Make an exact copy of every entry below, with the pictures left out.

___ Data to process

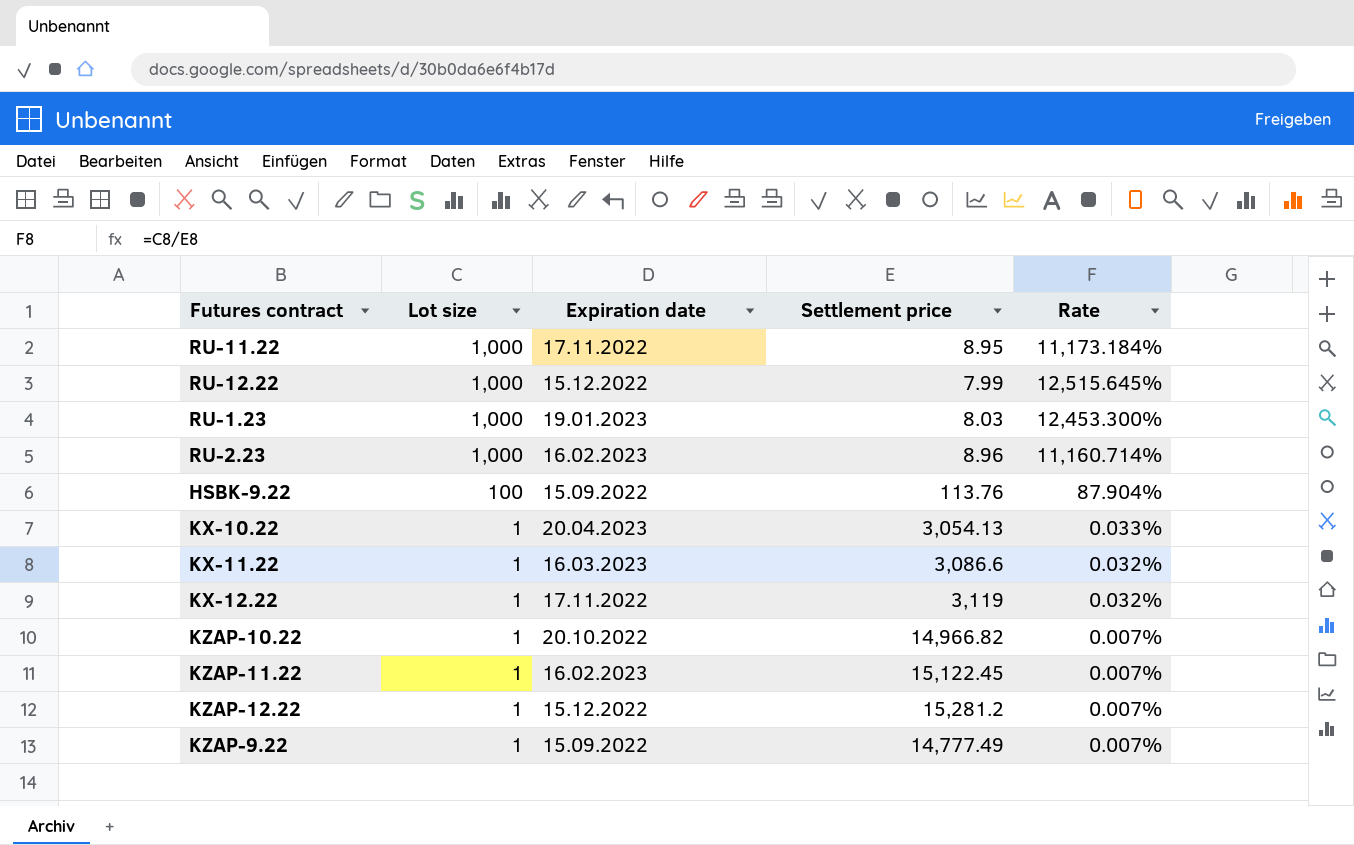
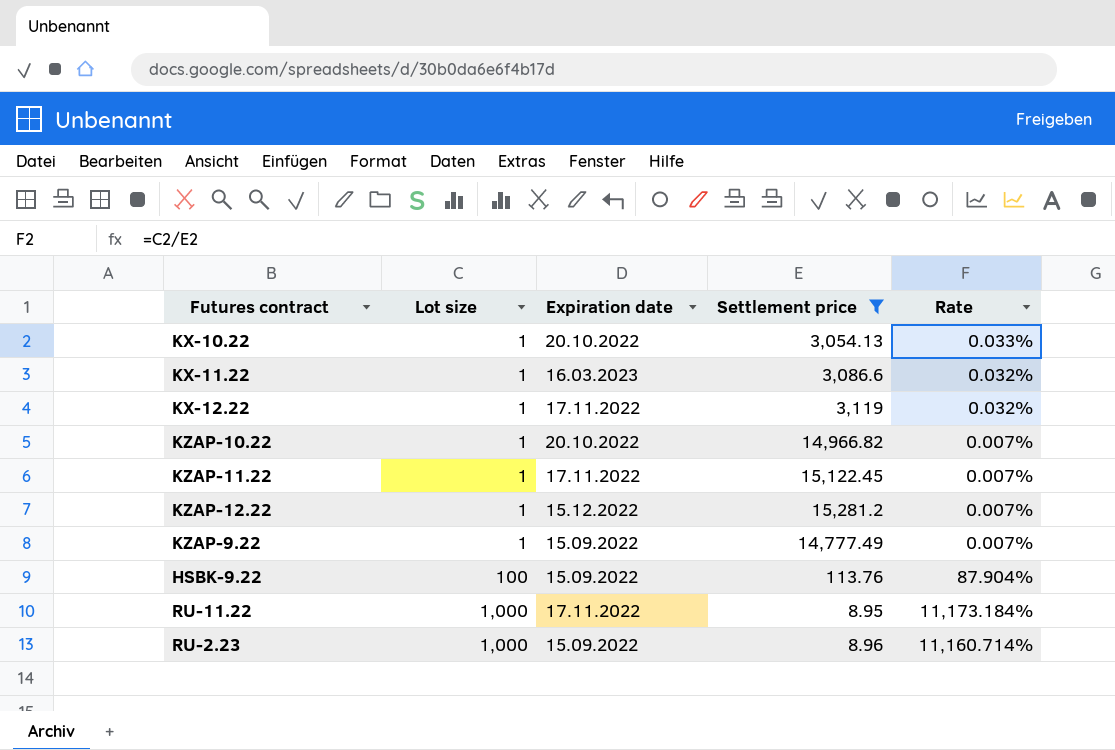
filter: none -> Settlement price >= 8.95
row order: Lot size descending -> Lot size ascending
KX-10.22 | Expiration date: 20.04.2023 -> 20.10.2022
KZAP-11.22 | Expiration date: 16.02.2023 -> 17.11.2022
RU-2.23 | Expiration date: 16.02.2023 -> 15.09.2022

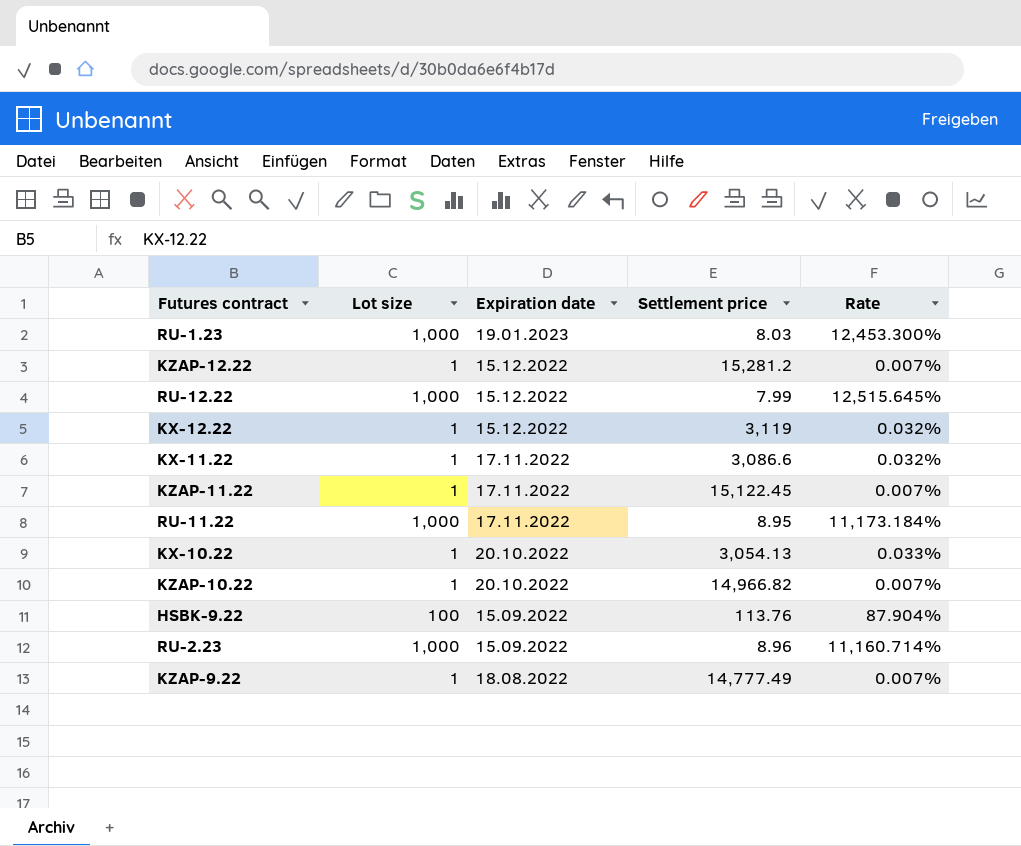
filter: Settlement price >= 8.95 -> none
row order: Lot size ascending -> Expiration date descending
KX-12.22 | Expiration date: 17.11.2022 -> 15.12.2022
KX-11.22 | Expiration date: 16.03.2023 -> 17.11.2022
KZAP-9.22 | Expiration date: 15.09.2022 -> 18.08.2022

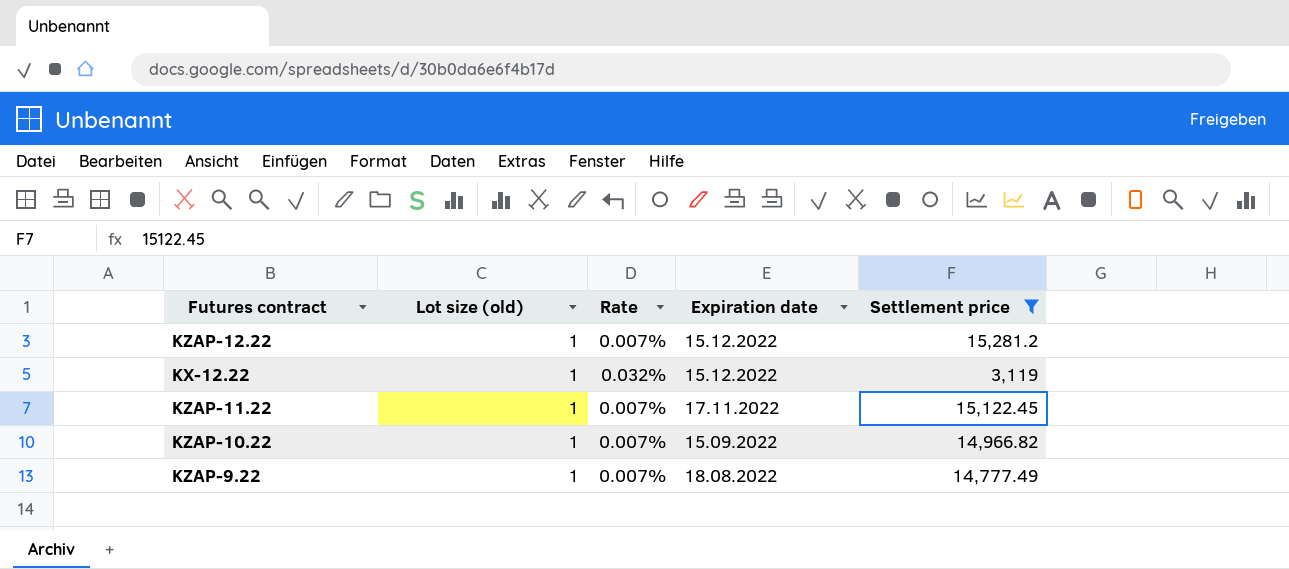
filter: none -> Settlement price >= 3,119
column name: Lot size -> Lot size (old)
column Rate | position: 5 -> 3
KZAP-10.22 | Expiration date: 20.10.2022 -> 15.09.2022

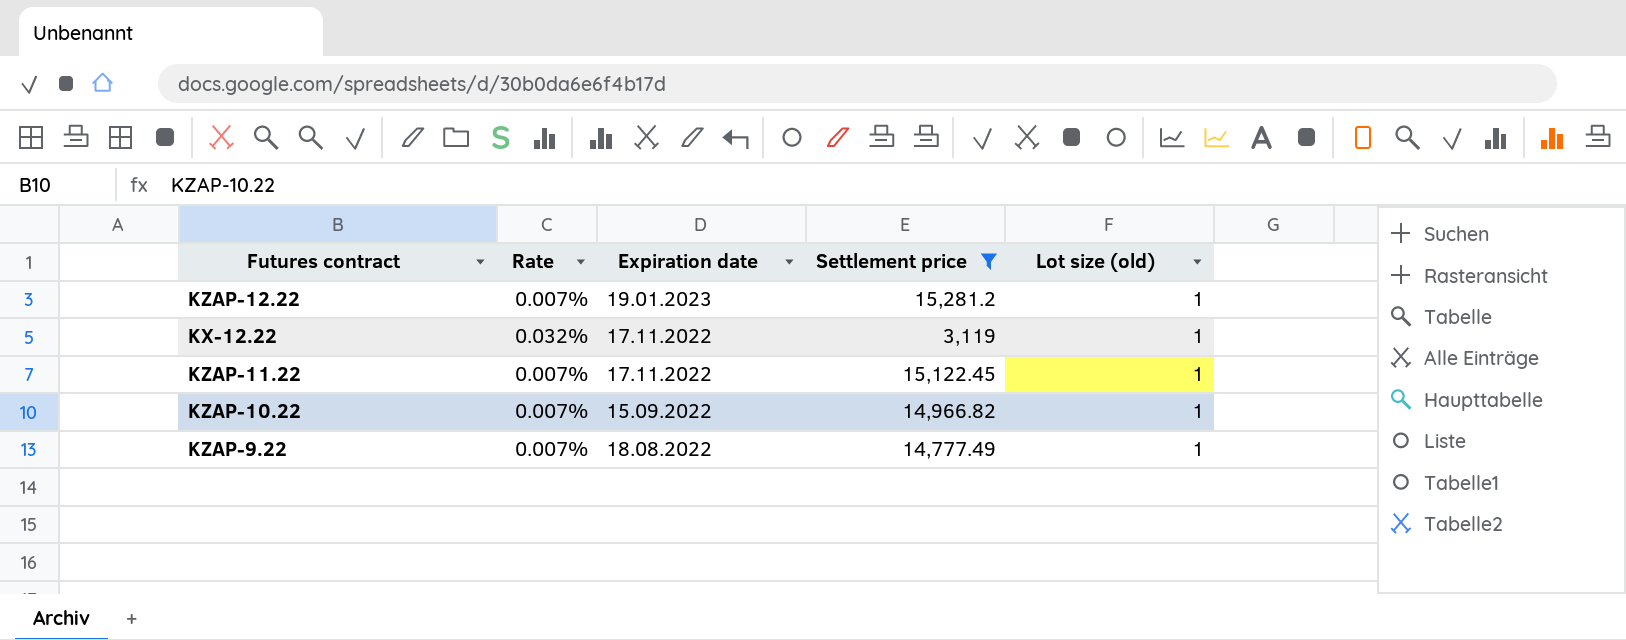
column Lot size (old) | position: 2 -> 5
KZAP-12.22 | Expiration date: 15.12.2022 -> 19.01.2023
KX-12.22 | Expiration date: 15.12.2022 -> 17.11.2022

______

_Output_.
filter: none -> Settlement price >= 8.95
row order: Lot size descending -> Lot size ascending
KX-10.22 | Expiration date: 20.04.2023 -> 20.10.2022
KZAP-11.22 | Expiration date: 16.02.2023 -> 17.11.2022
RU-2.23 | Expiration date: 16.02.2023 -> 15.09.2022

filter: Settlement price >= 8.95 -> none
row order: Lot size ascending -> Expiration date descending
KX-12.22 | Expiration date: 17.11.2022 -> 15.12.2022
KX-11.22 | Expiration date: 16.03.2023 -> 17.11.2022
KZAP-9.22 | Expiration date: 15.09.2022 -> 18.08.2022

filter: none -> Settlement price >= 3,119
column name: Lot size -> Lot size (old)
column Rate | position: 5 -> 3
KZAP-10.22 | Expiration date: 20.10.2022 -> 15.09.2022

column Lot size (old) | position: 2 -> 5
KZAP-12.22 | Expiration date: 15.12.2022 -> 19.01.2023
KX-12.22 | Expiration date: 15.12.2022 -> 17.11.2022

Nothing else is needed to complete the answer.